AustLII Home | Databases | WorldLII | Search | Feedback

Indigenous Law Bulletin

Indigenous Law Bulletin
You are here:  AustLII >> Databases >> Indigenous Law Bulletin >> 2004 >> [2004] IndigLawB 54

Database Search | Name Search | Recent Articles | Noteup | LawCite | Help

Jones, Craig --- "Conflict Resolution Special - Is There a Future for Coexistence? A Question of Strategy" [2004] IndigLawB 54; (2004) 6(5) Indigenous Law Bulletin 15


Is There a Future for Coexistence? A Question of Strategy

by Craig Jones[1]

Introduction

The native title process is for the most part driven by courts, court related processes and the legal culture. Indeed, native title is itself a product of the court, a creature of the common law that has become an expression of the Native Title Act 1993 (Cth) (‘NTA’).
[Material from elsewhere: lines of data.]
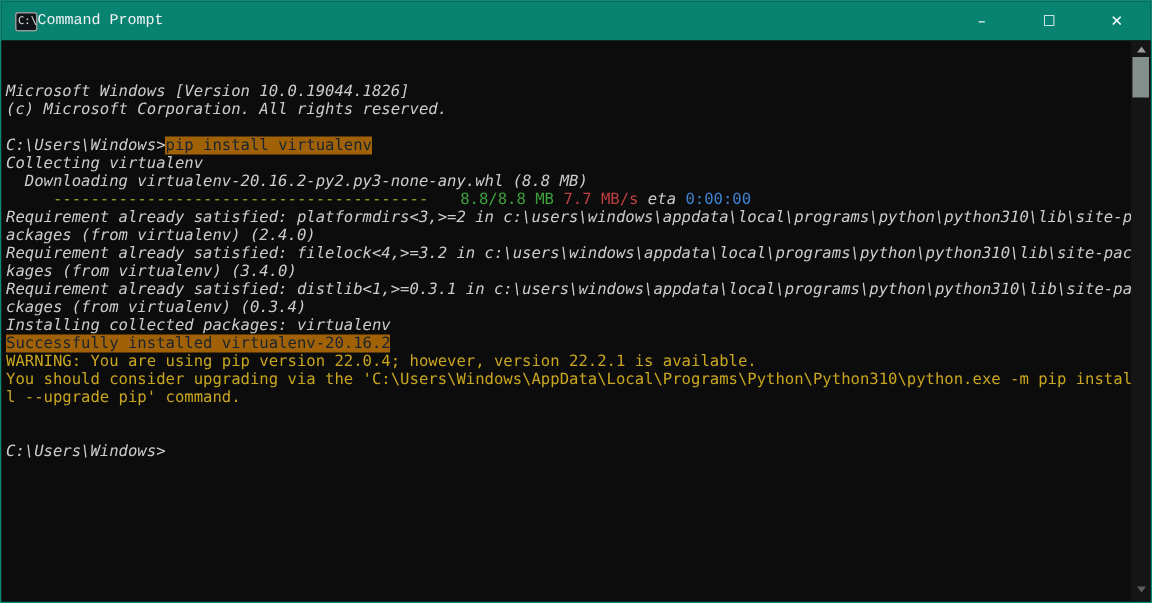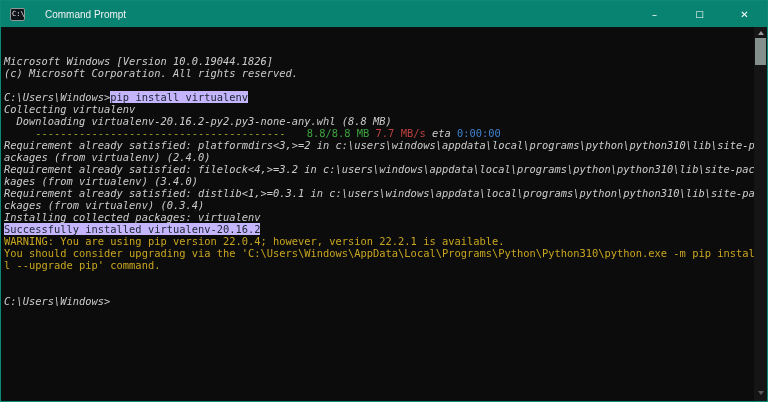--- a/index.html
+++ b/index.html
@@ -21,22 +21,22 @@
   }
   .tb-icon{
     width:15px;height:13px;margin-left:9px;
     background:#101418;border:1px solid #8f9a98;border-radius:2px;
     color:#e8e8e8;font-size:7px;line-height:11px;
     font-family:"DejaVu Sans Mono",monospace;
     padding-left:1px;box-sizing:border-box;
     flex:0 0 auto;
   }
   .tb-title{
-    color:#f2f2f2;margin-left:20px;
-    font-family:Liberation Sans, sans-serif;
+    color:#f2f2f2;margin-left:0;
+    font-family:Liberation Mono, monospace;
     font-size:10px;
   }
   .tb-buttons{margin-left:auto;display:flex;height:100%;}
   .tb-btn{
     width:45px;height:100%;display:flex;align-items:center;justify-content:center;
     color:#ffffff;font-size:10px;cursor:default;
     font-family:"DejaVu Sans","Liberation Sans",sans-serif;
   }
   .tb-btn.max{font-size:9px;}
   
@@ -45,21 +45,21 @@
     height:374px;
     background:#0c0c0c;
     padding:4px 16px 0 3px;
     box-sizing:border-box;
     color:#cccccc;
     font-size:10.4px;line-height:12px;
     white-space:pre;overflow:hidden;
   }
   .line{min-height:12px;}
   .seg-default{color:#cccccc;font-style:italic;}
-  .seg-hl{background:#c4b5fd;color:#1a2430;}
+  .seg-hl{background:#a16207;color:#1a2430;}
   .seg-bar{color:#a3a42a;}
   .seg-green{color:#3da33d;padding-left:15px;}
   .seg-red{color:#bf4040;}
   .seg-blue{color:#3f82cf;}
   .seg-yellow{color:#c9a61f;}
   
   .scrollbar{
     position:absolute;top:0;right:0;width:13px;height:374px;
     background:#151515;
   }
In this sense the notion of native title is very alien to most parties involved in the native title process, including Indigenous peoples. Ironically, the NTA has also provided a space for the interaction of parties outside of the court. The NTA sets up a regime for mediation about matters of relevance to the parties themselves and only partially dictates the matters to be discussed. However, the shadow of the court on native title mediation is very heavy. Mediation is often managed by lawyers, involves parties who are represented by lawyers and occasionally involves these lawyers using negotiation methodologies that are more relevant to the courtroom than the mediation space.[2] The aim of this article is in part to reclaim the mediation territory for the parties themselves – to describe native title as an opportunity for Indigenous development rather than as a product of the law of Australia. Thus the native title process, as it is described in this paper, loosely titled a ‘principles process’, ensures that parties are able to establish a framework for agreement that deals with their needs and provides proper instructions for their legal representatives. This paper seeks to privilege mediation over the court process with a view to establishing a viable, practical coexistence across Australia – coexistence formed from local agreements that will ultimately affect the way Indigenous and non-Indigenous Australians view each other.[3]

What is Native Title?

Native title in Australia was not derived in a vacuum – it is the product of an historical process, though not necessarily the inevitable product of history.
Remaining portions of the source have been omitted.